## What this task involves
Every record below should be retyped exactly, and no picture should appear in the copy.

## Data for processing

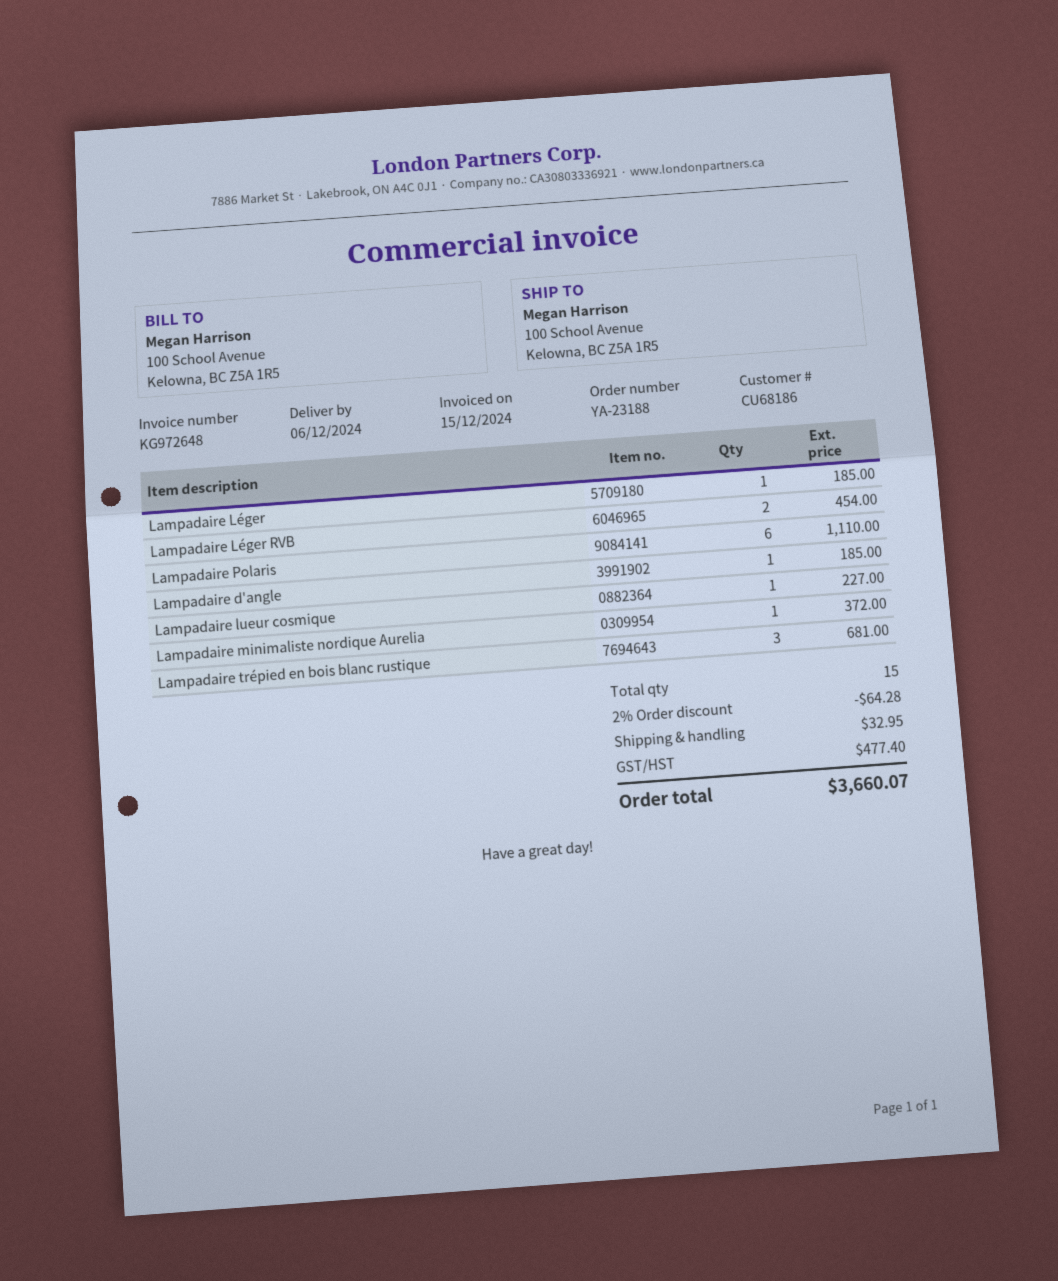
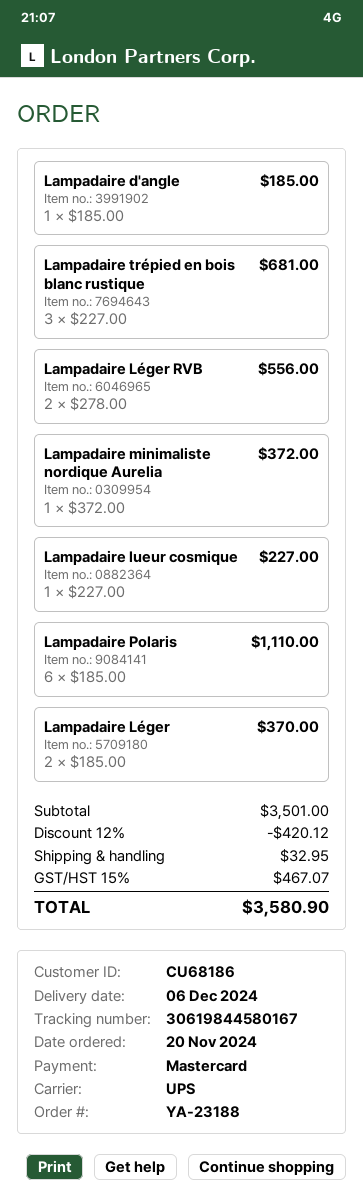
Lampadaire Léger: 1 for 185.00 -> 2 for 370.00
Lampadaire Léger RVB: 2 for 454.00 -> 2 for 556.00
discount: 2% = 64.28 -> 12% = 420.12
tax: 477.40 -> 467.07
total: 3660.07 -> 3580.90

## Output for this task
Lampadaire Léger: 1 for 185.00 -> 2 for 370.00
Lampadaire Léger RVB: 2 for 454.00 -> 2 for 556.00
discount: 2% = 64.28 -> 12% = 420.12
tax: 477.40 -> 467.07
total: 3660.07 -> 3580.90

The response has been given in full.